* ABOUT THIS EXERCISE *
Each line with the word "airsoft" must appear in the answer, copied from the records.

* RECORDS FOR THIS EXERCISE *
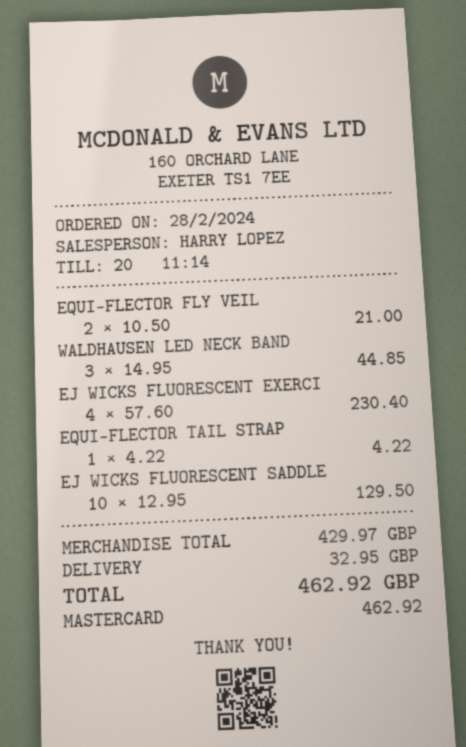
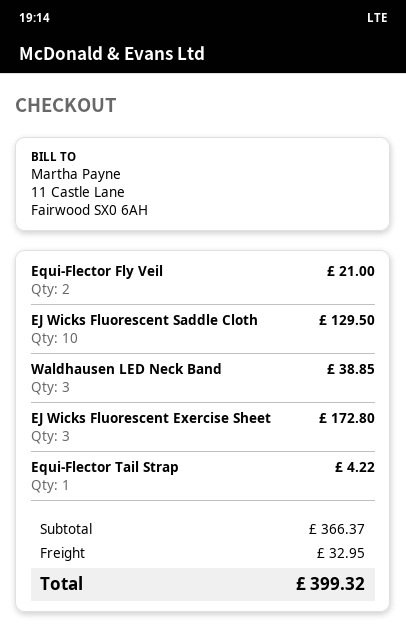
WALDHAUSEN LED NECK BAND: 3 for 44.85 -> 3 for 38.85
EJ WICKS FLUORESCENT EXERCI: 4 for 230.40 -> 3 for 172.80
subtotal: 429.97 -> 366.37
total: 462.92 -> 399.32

---

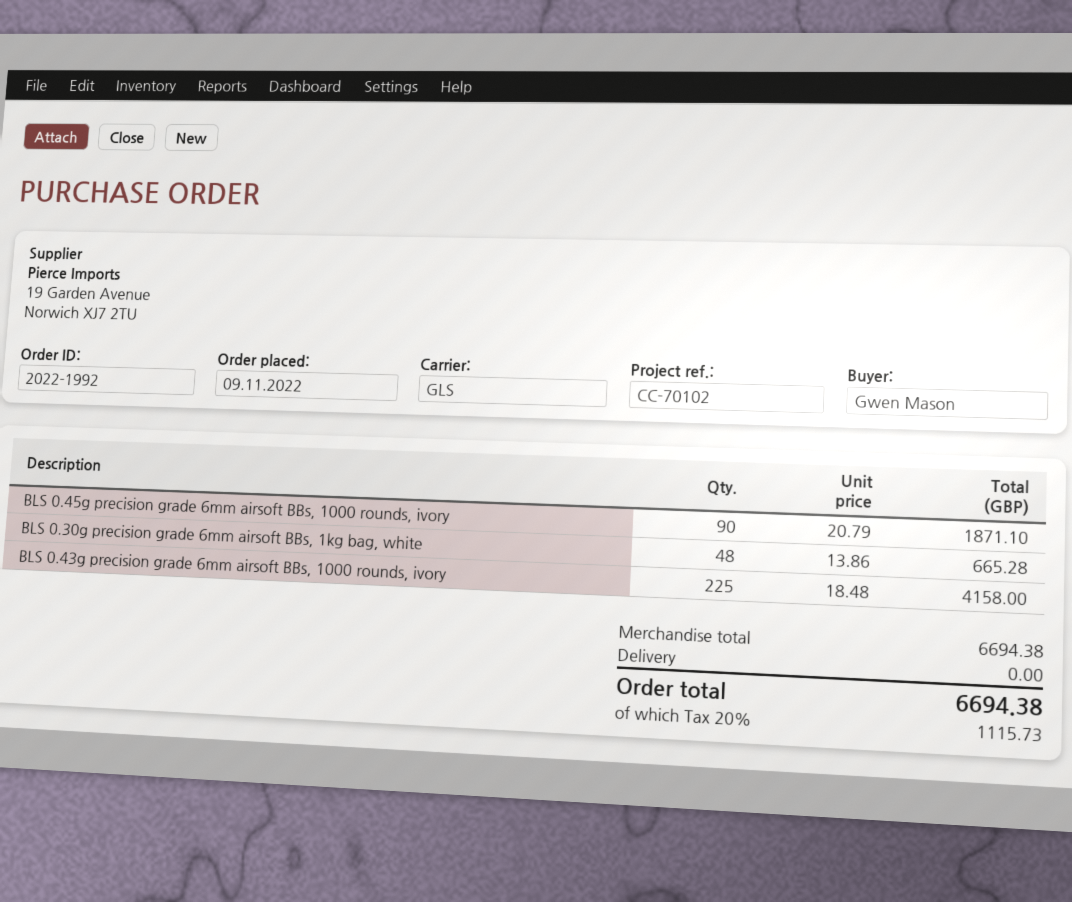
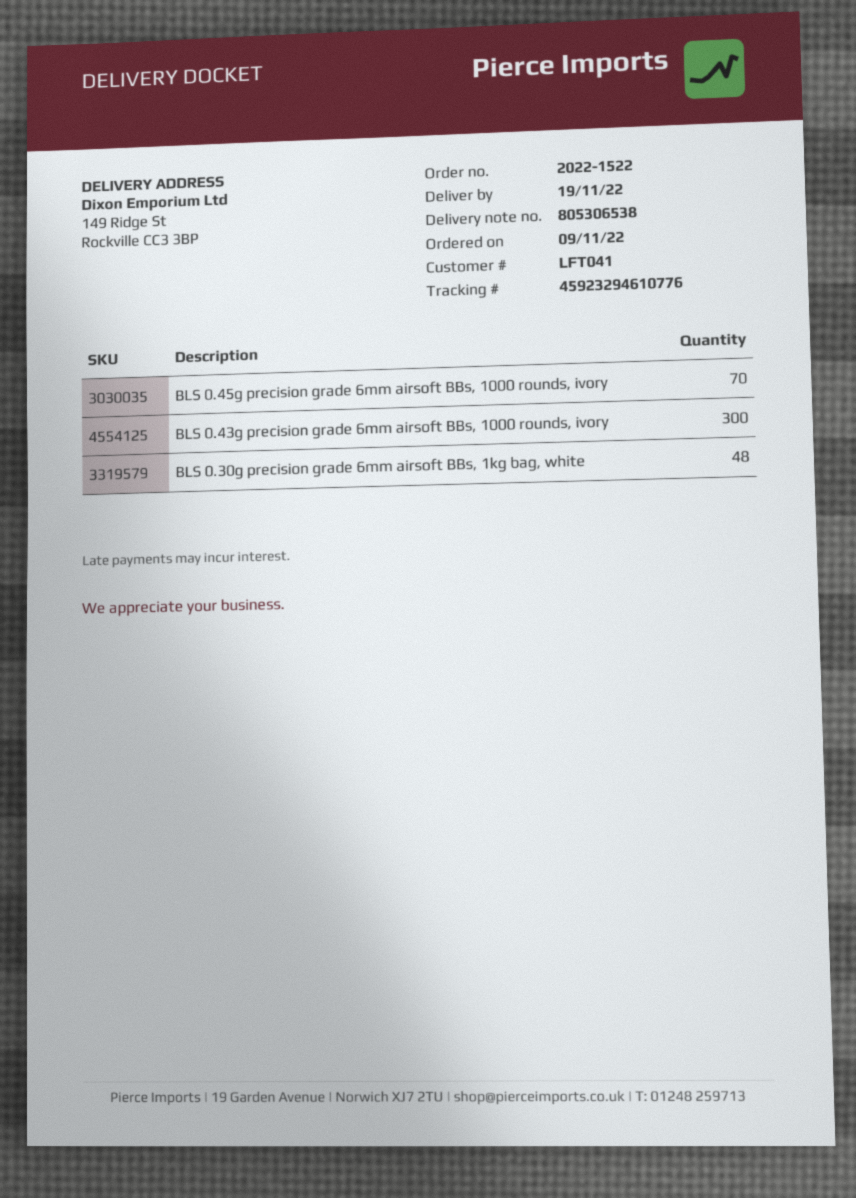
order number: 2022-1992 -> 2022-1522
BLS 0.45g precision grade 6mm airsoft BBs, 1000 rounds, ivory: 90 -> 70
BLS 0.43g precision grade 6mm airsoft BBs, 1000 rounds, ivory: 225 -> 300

* SOLUTION FOR THIS EXERCISE *
BLS 0.45g precision grade 6mm airsoft BBs, 1000 rounds, ivory: 90 -> 70
BLS 0.43g precision grade 6mm airsoft BBs, 1000 rounds, ivory: 225 -> 300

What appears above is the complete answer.